Just like the best people, some of the best books are an eclectic mix.
For those that don’t know, GenreCon (run by the fabulous Queensland Writers Centre) is a meeting of the minds, a conference for the writers amongst us that have their stories shelved in their own corner of the book shop.
Whilst, in fact, that isn’t me, I decided to gatecrash anyway, and see what I could glean from their writing conventions, their readers expectations, and their valuable experience.
I write general women’s fiction, and at times, wish I had a few “conventions” to give me some guidance on what readers want and expect. But mostly I think I’m just not creative enough to invent parallel universes or my own species. Similarly to historicals, I’m just too damn lazy to research if a certain poem existed in Federation Australia, or when the zip was invented, before I include it in a novel.
I like to think that the strength in my writing comes from being “real”, the polar-opposite of most genre fiction. Even romance beds itself (pardon the pun) on escapism, with the fantasy hero and all those heart palpitations and visceral reactions. But we all need that escape sometimes, and it delivers that in spades. After all, who want’s to read about taking public transport or changing nappies? Those experiences are real, but aren’t exactly entertaining.
Hopefully, my strength isn’t in the detailed description of world-building, it’s in the ability for readers to relate. (That’s not to say that people can’t relate to a two headed zombie having a relationship with a vampire, but I’m far too boring to pull that off.)
Whilst you could say I write love-stories, you could say I write suspense, I think I write reality. Reality Fiction. There’s a new genre for you. I like to think I write in a frank manner that people can relate to – because it’s honest. About relationships. About friendship. About people. And whilst sometimes we want to be drawn away into another time and place, sometimes we just want to make sense of the world we’re in. I know many of the conflicts of fantasy and sci-fi are universal, but it’s nice to read how someone not-unlike-yourself, got themselves out of a dilemma too.
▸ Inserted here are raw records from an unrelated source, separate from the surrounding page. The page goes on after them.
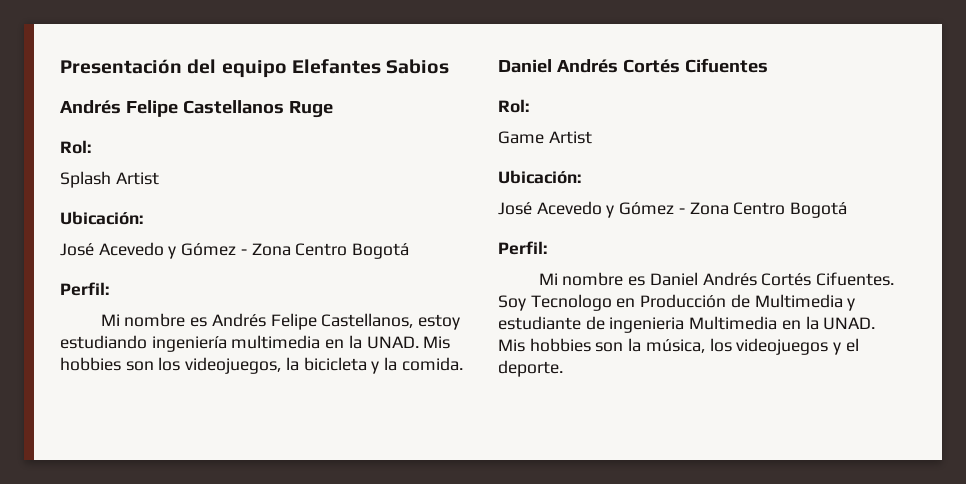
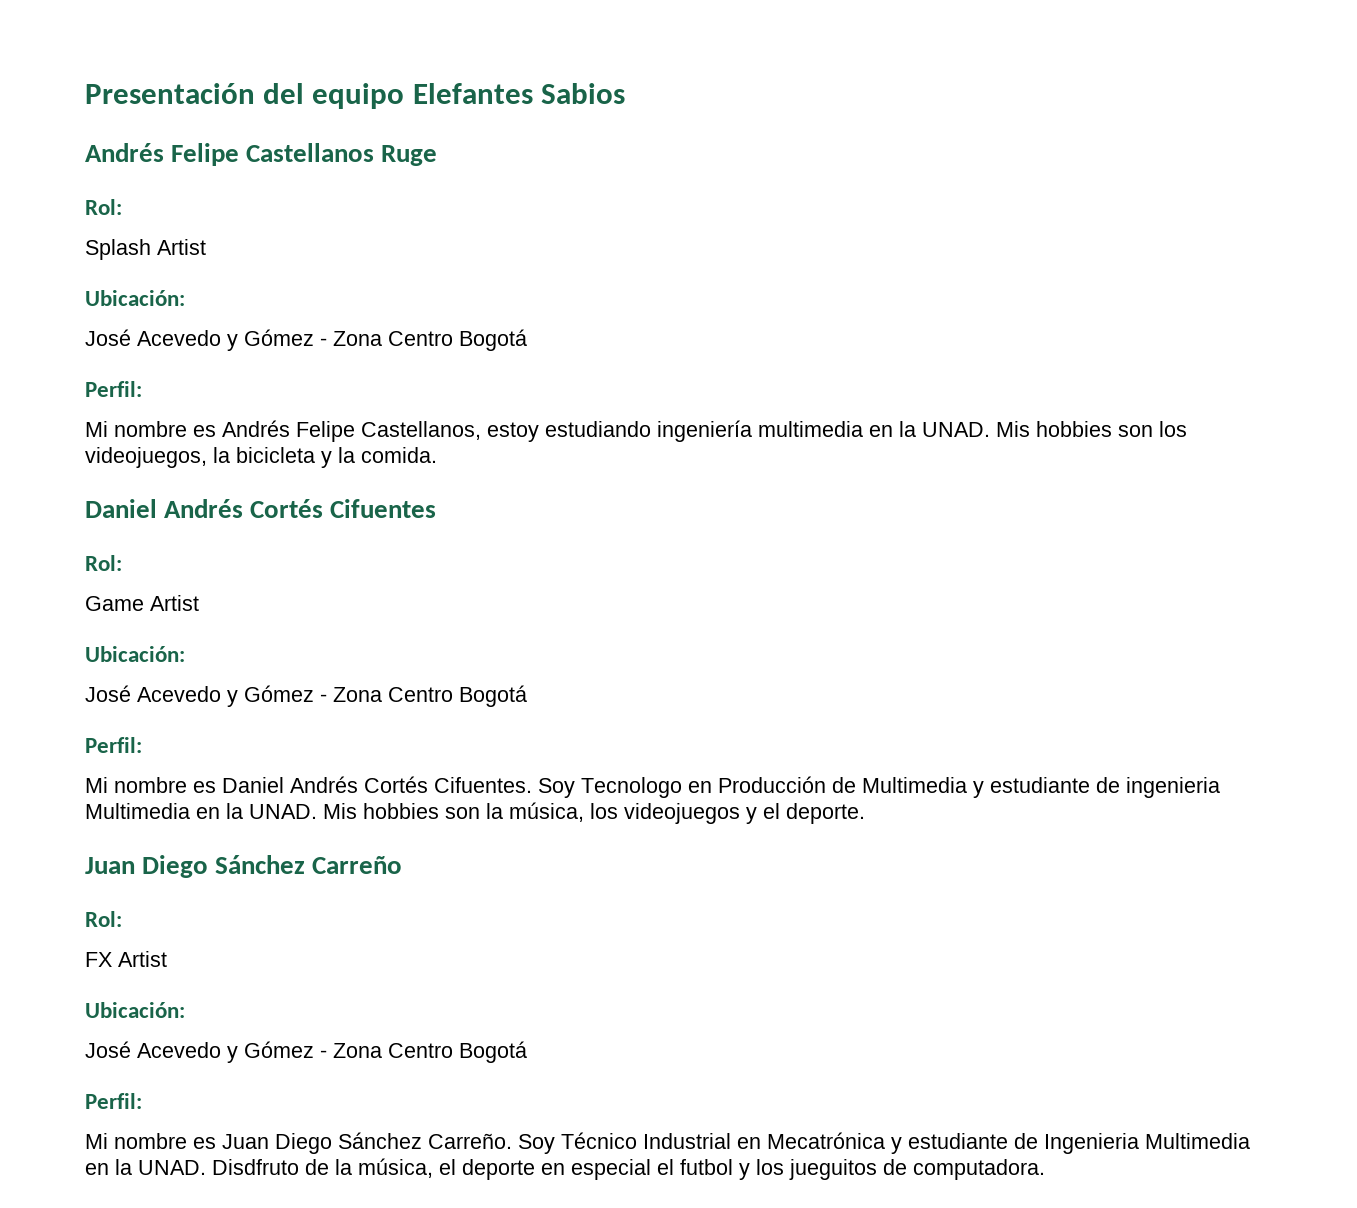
+ Juan Diego Sánchez Carreño
+ Rol:
+ FX Artist
+ Ubicación:
+ José Acevedo y Gómez - Zona Centro Bogotá
+ Perfil:
+ Mi nombre es Juan Diego Sánchez Carreño. Soy Técnico Industrial en Mecatrónica y estudiante de Ingenieria Multimedia en la UNAD. Disdfruto de la música, el deporte en especial el futbol y los jueguitos de computadora.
GenreCon was great. I caught up with some old friends, and made some new ones, and enjoyed the variety of speakers and workshops on offer. But I came away wondering, what is Genre anyway, but a marketing tool? A way to define a work in order to sell it? I understand readers need to be aware of what they’re getting into. I hate investing time in a breezy chick-lit, only to find the main love interest turns out to be a ghost part-way through (sorry, the ghost thing doesn’t do it for me. Yes. I’m a skeptic to the core).
Genre is useful for that, for creating expectations. But what about cross-genres, and stories with square edges that just don’t fit in the round holes marketers need? Can’t the world hear those stories too? Books are as individual as people. Whilst they have defined personality traits (a bit like genres), there is no accounting for those eccentrics that just rewrite the rules (and, from my experience, some of the best people (and books) are eccentrics). I’m still not sure what genre Losing Kate is – a mystery? A love story? A general fiction? Who knows (and who cares?!). It is what it is. Eclectic. Skizoid. Weird. The fact that it straddles genres may have made it harder to pitch, harder to sell (and shelve) but it did get picked up. So your cross-genre story can too.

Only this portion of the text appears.